We included this work by Ed Templeton, which could be seen in the space belonging to Antwerp's Tim Van Laere gallery, largely because it reminded us of the very expensive fight the city of Dallas is currently waging to keep the Exxxotica porn convention out of the Kay Bailey Hutchison convention center. This painting has it all, scantily clad women posing for pictures and eyeing the protestors, a lecherous-seeming dude eyeing the ladies (interestingly, no one is facing the view), and a trio of hostile, Bible-beating protestors. Sure the scene is vain and even gross, but the protestors, who have hilariously equipped their crucifix with a wheel, are no less creepy and self-obsessed. As the old saying goes, if you can't take the skin, get off of the beach and out of the porn convention. Or something.

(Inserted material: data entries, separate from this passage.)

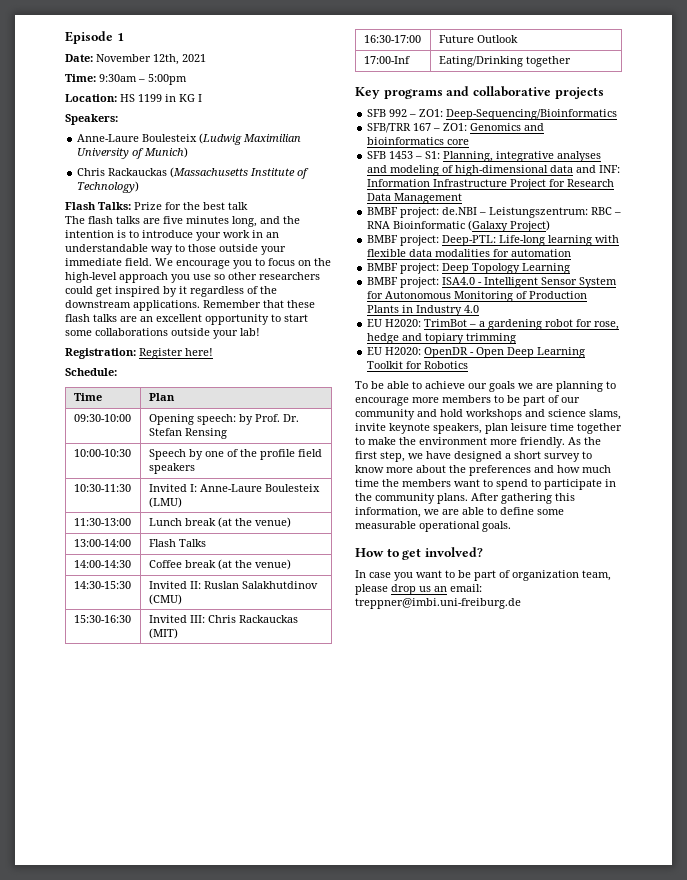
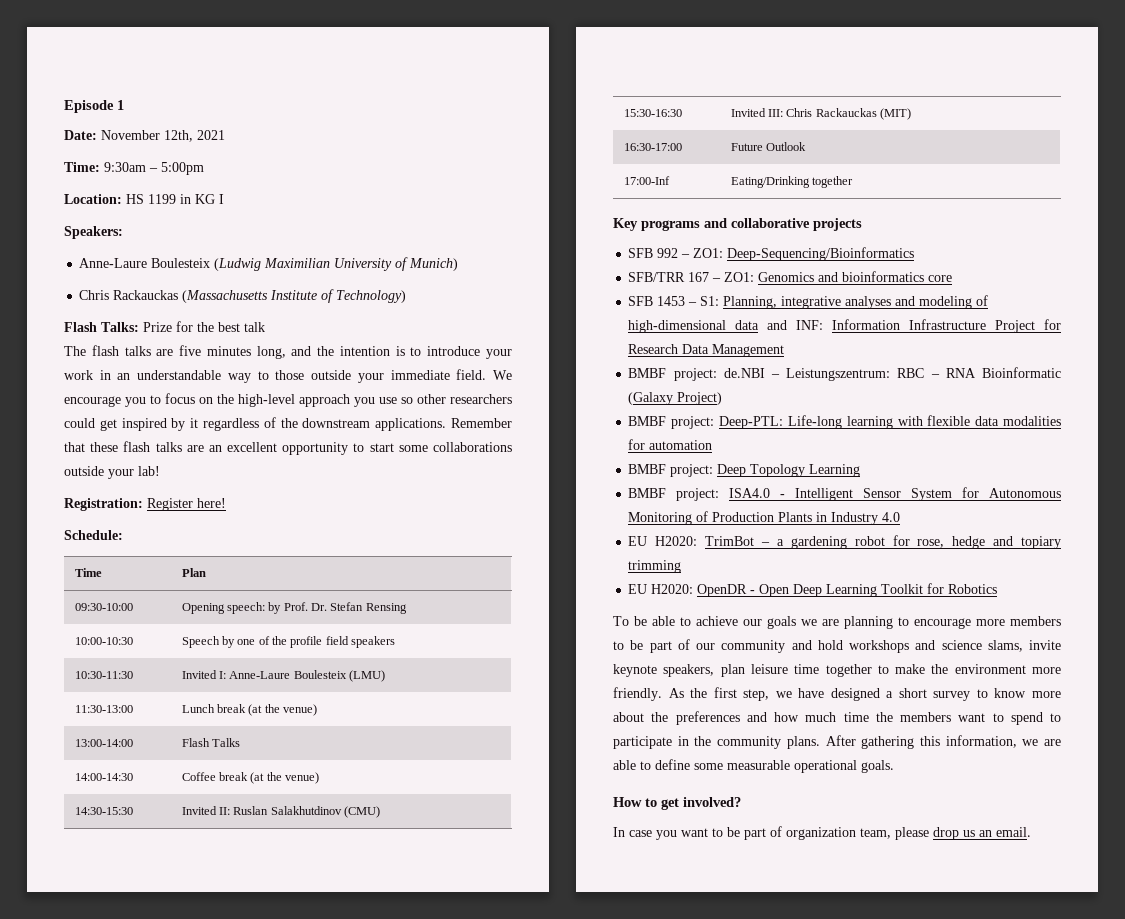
[450,584,482,592] [355,598,521,609] email: treppner@imbi.uni-freiburg.de -> [996,827,1031,837] email.

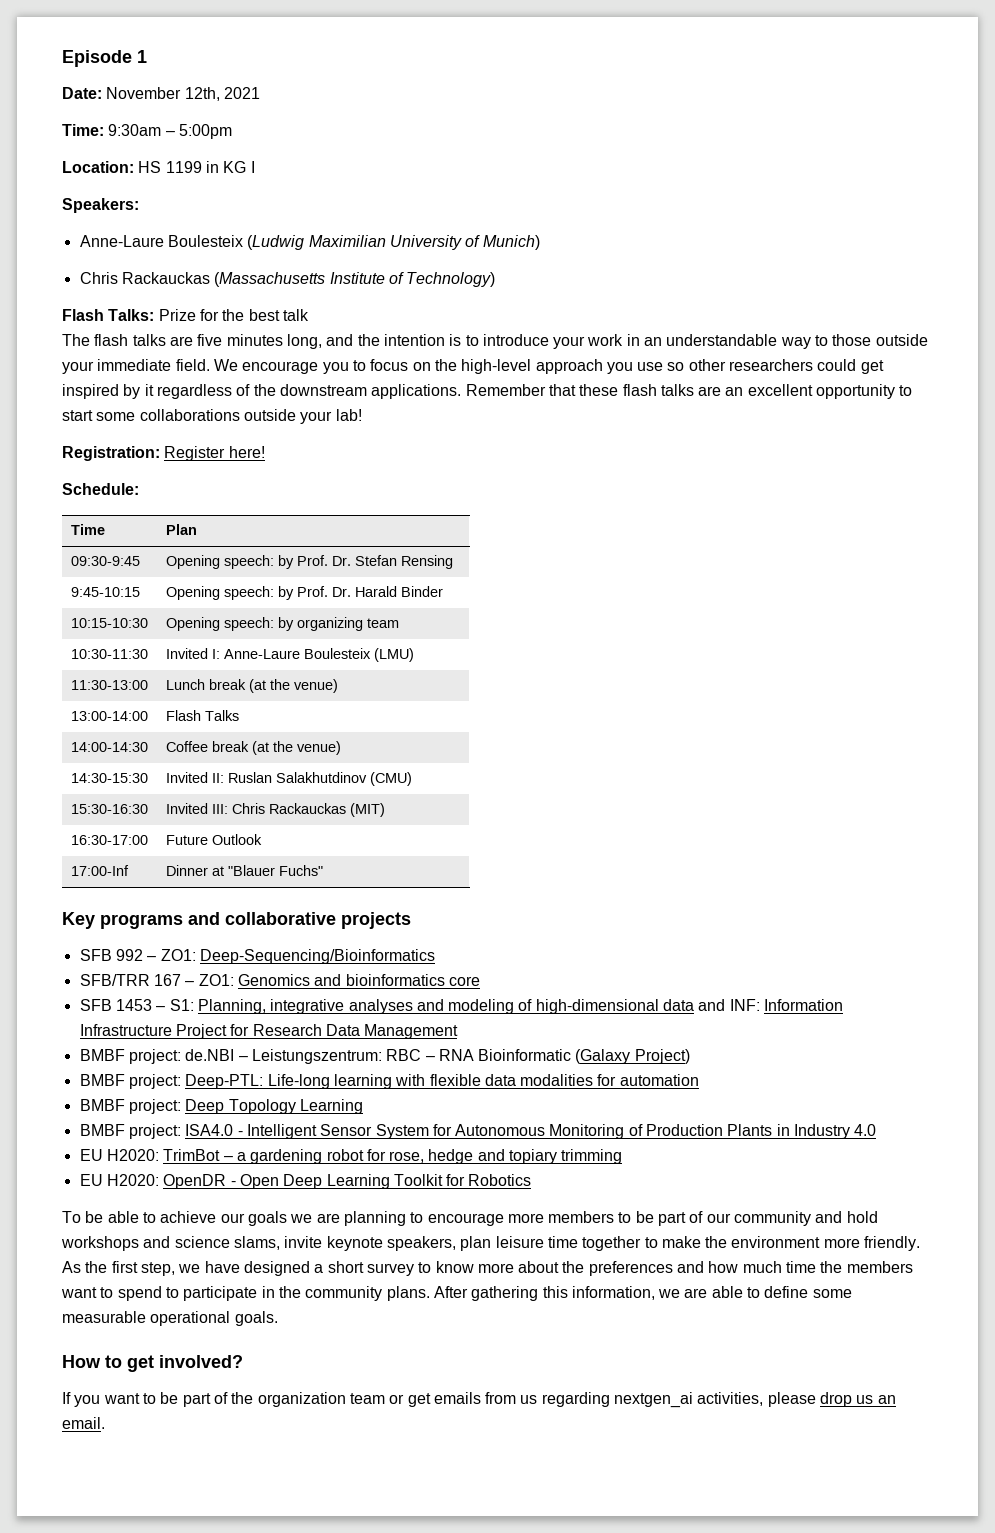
[74,603,133,611] 09:30-10:00 -> [70,556,140,566] 09:30-9:45
[74,637,133,645] [181,636,396,648] 10:00-10:30 | Speech by one of the profile field speakers -> [70,587,140,597] [165,586,443,600] [70,618,148,628] [165,617,399,631] 9:45-10:15 | Opening speech: by Prof. Dr. Harald Binder // 10:15-10:30 | Opening speech: by organizing team
[730,176,853,188] Eating/Drinking together -> [165,865,323,876] Dinner at "Blauer Fuchs"
[613,827,652,837] In case -> [62,1392,71,1404] If
[786,827,891,840] organization team, -> [231,1392,764,1408] the organization team or get emails from us regarding nextgen_ai activities,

Ken Kagami "Snoopee drawings"
Tokyo-based Misako and Rosen Gallery presented an assortment of Ken Kagami's "Snoopee Drawings" at the fair. Kagami takes items in popular culture that connote innocence and perverts them for a disturbing, jarring and often funny effect, like in the case of this Sharpie image of a sad Charlie Brown head imposed on a reclining woman's naked body, with a disembodied Snoopy head floating in the corner. Kagami has said in an interview with social merchandising company The Hundreds that he also chooses these characters because they're easy to draw and customize. Kagami notably made the cover art for Deerhoof's album Milk Man.


"Tunnel #7" by Chul-Hyun Ahn 
A few galleries displayed art that used fluorescent lights and mirrors to create the illusion of infinite space, such as this work by Chul-Hyun Ahn in Baltimore's C. Grimaldis Gallery. The gallery showed a number of Chul-Hyun Ahn pieces, several of which seemed familiar from last year. They all begged for visitors to take selfies in them. But thinking of "Repent" by Templeton, your dear author resisted the urge with only a small amount of regret.
Bill Haveron, "Why Don't You Wear This Dress Anymore?" 
This work by East Texas artist Bill Haveron being shown by Kirk Hopper Fine Art was one of our favorites from the fair for the way that it seamlessly integrates traditional Asian art with a contemporary, cartoon-like style. The woman on the left appears to be offering a traditional garment, perhaps Dutch or German, to the woman who is reclining on the couch, having sacrificed history to embrace a consumption-oriented American identity. The painting raises salient questions about the way feminine identity and respect for heritage have evolved over time but does it in a manner that's also playful. Could such a fine colored pencil drawing of a Taco Casa takeout sack and empty beer bottles be anything else?

Tony Matelli, "Jesus" 
Remember how we said Dallas Art Fair is so accessible cause everyone is dying to talk to you about the art they're showing? Well, Marlborough Chelsea from New York didn't cough up a lot of information about this cast bronze and concrete statue of Jesus covered in crab claws — perhaps they were worn out from dealing with the hordes — but needless to say it has an irreverent, perhaps even sacrilegious vibe. Matelli likes to create unusual juxtapositions with sculpture, which invariably look strange when decorated. As to the choice of crab claws, Jesus was the ultimate fisher of men, so maybe that's a clue?
Faig Ahmed, "Essence" 
The craftsmanship that goes into weaving an oriental rug is already impressive, but the ones New York's Sapar Contemporary brought to the fair took the artistry a step further. Faig Ahmed uses ancient carpet-weaving techniques at the service of contemporary ideas, resulting in rugs that appear to be warped and melting. Trippy.